İki kızına uzun yıllar boyunca istismarda bulunan şahıs, üç buçuk yaşındaki torununu da istismar etti. İki kızına yönelik cinsel istismarına ilişkin davada yine somut delil bulunmadığı gerekçesiyle Bakırköy 2. Ağır Ceza Mahkemesi tarafından beraat ettirildi.
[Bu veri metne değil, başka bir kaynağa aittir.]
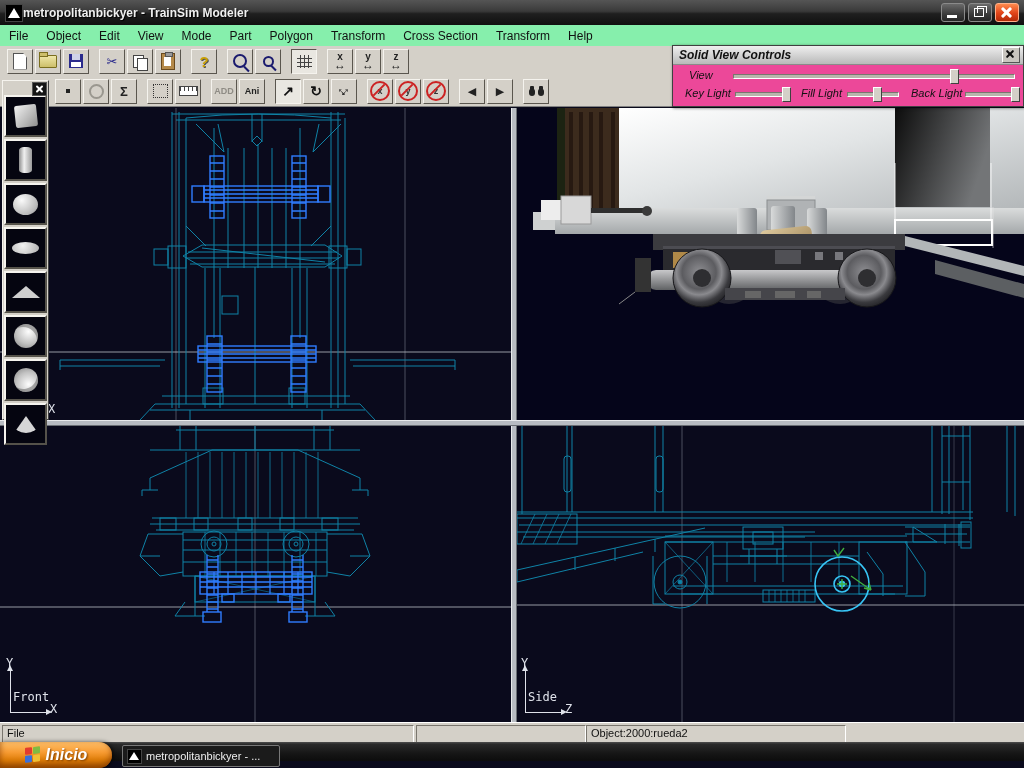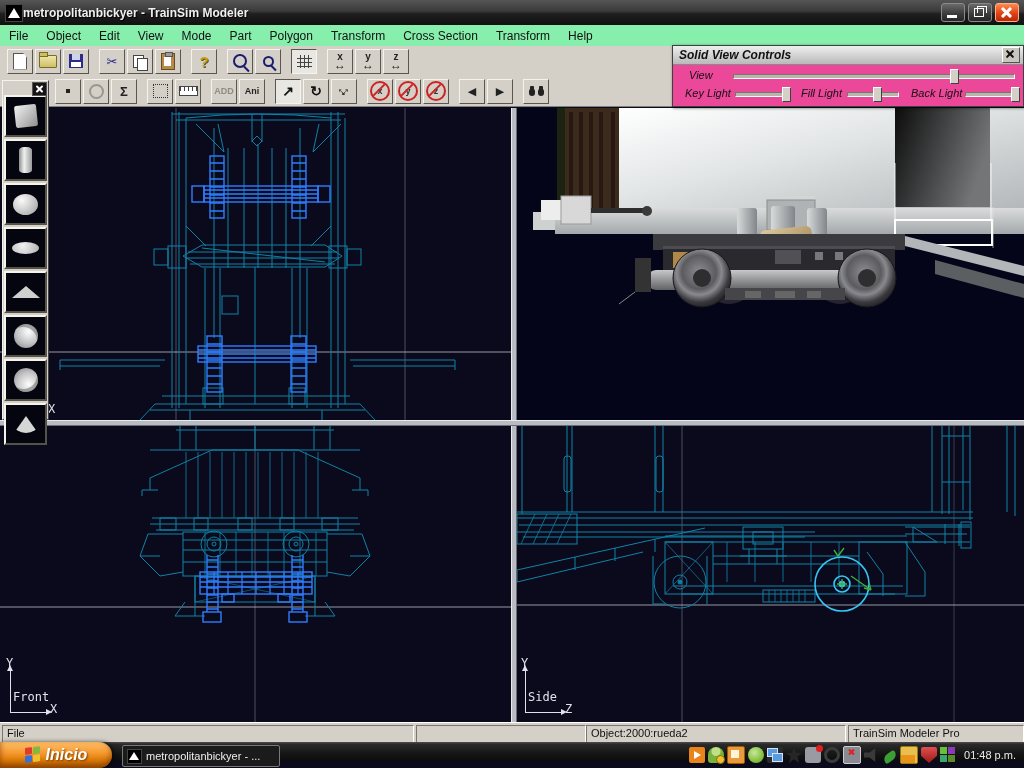--- a/index.html
+++ b/index.html
@@ -646,7 +646,6 @@
     <div class="sb-panel" style="left:2px;width:402px;">File</div>
     <div class="sb-panel" style="left:416px;width:160px;"></div>
     <div class="sb-panel" style="left:586px;width:250px;">Object:2000:rueda2</div>
-    <div class="sb-panel" style="left:848px;width:166px;">TrainSim Modeler Pro</div>
   </div>
 
   <div id="taskbar" class="abs">

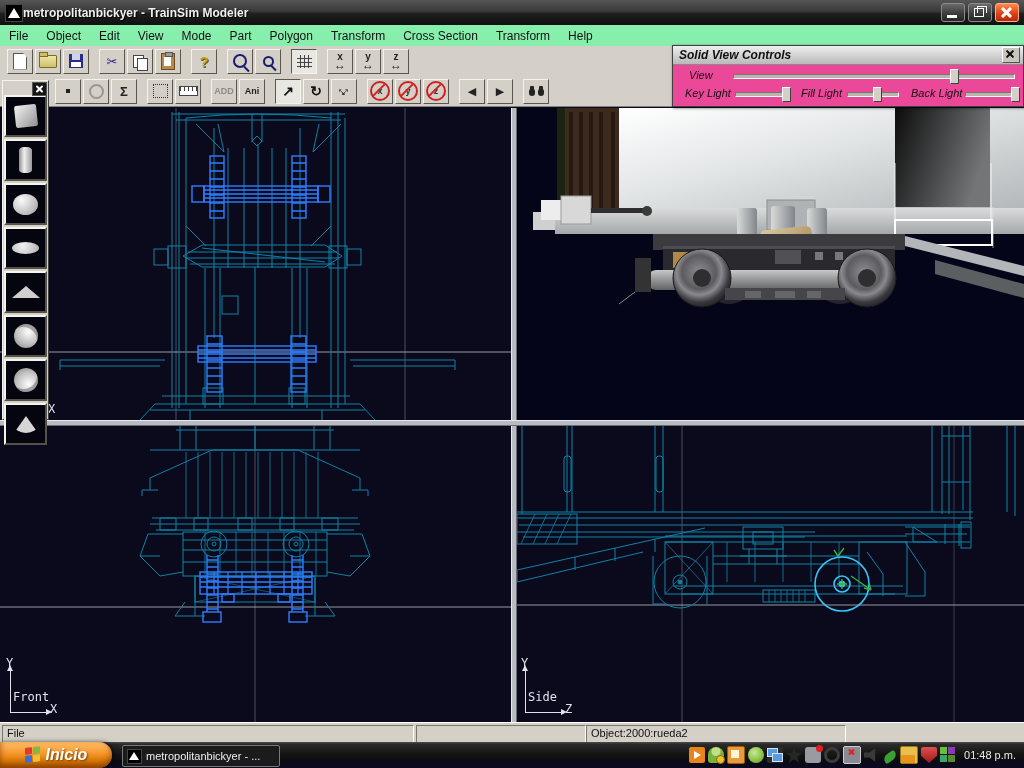--- a/index.html
+++ b/index.html
@@ -662,28 +662,6 @@
       <div class="appicon"></div>
       <span>metropolitanbickyer - ...</span>
     </div>
-    <div id="tray">
-      <div class="tray-ic t-play"></div>
-      <div class="tray-ic t-user"></div>
-      <div class="tray-ic t-pic"></div>
-      <div class="tray-ic t-av"></div>
-      <div class="tray-ic t-net"></div>
-      <div class="tray-ic t-star"></div>
-      <div class="tray-ic t-phone"></div>
-      <div class="tray-ic t-search"></div>
-      <div class="tray-ic t-mon"></div>
-      <div class="tray-ic t-vol"></div>
-      <div class="tray-ic t-voip"></div>
-      <div class="tray-ic t-folder"></div>
-      <div class="tray-ic t-shield"></div>
-      <div class="tray-ic t-grid">
-          <i></i>
-          <i></i>
-          <i></i>
-          <i></i>
-        </div>
-      <span id="tray-clock">01:48 p.m.</span>
-    </div>
   </div>
 
 </div>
Konya’da 17 yaşındaki bir çocuk aralarında okul müdürlerinin de olduğu kişiler tarafından ‘Seni MİT'e memur olarak alacağız’ yalanıyla kandırılıp cinsel istismara maruz bırakıldı. Ailesine zarar verme tehdidiyle çocuğa okulda dini nikah yapıldığı, nikahı kıyanın da okul müdürü olduğu ortaya çıktı. İstismarcılardan biri tutuklanırken, okul müdürü serbest bırakıldı.Yine 6 yaşındaki oğlunu istismar eden bir erkek hakkında, İstanbul Anadolu 4. Ağır Ceza Mahkemesi, somut delil bulunmadığı gerekçesiyle beraat kararı verdi. İstanbul Bölge Adliye Mahkemesi 25. Ceza Dairesi beraati onadı.”
“MÜCADELE EDECEĞİZ”
Bu beraat kararlarının, serbest bırakılan istismarcıların, istismarcıları kollayan mahkemelerin, üst mahkemelerin listesinin sayfalarca uzayabileceğini söyleyen Könen, “Erkekler istismar ediyor, yeri geliyor adına ‘evlilik’ diyor. Bu istismara aileler, toplum, dini vakıflar, yargı ve bütün kurumlarıyla devlet ortak oluyor. Hepiniz suçlusunuz. Ve istismarcıların affedildiği bu ülkede hiçbir çocuk güvende değil. Devlet çocukları koruma görevini yerine getirmek bir yana, çocukların güvende olmaması için elinden geleni yapıyor. Ama her çocuğun güvende, eşit, kendi kimliğiyle, özgürce yaşayabileceği bir toplum için mücadeleden asla vazgeçmeyeceğiz. Bu da size dert olsun.” dedi.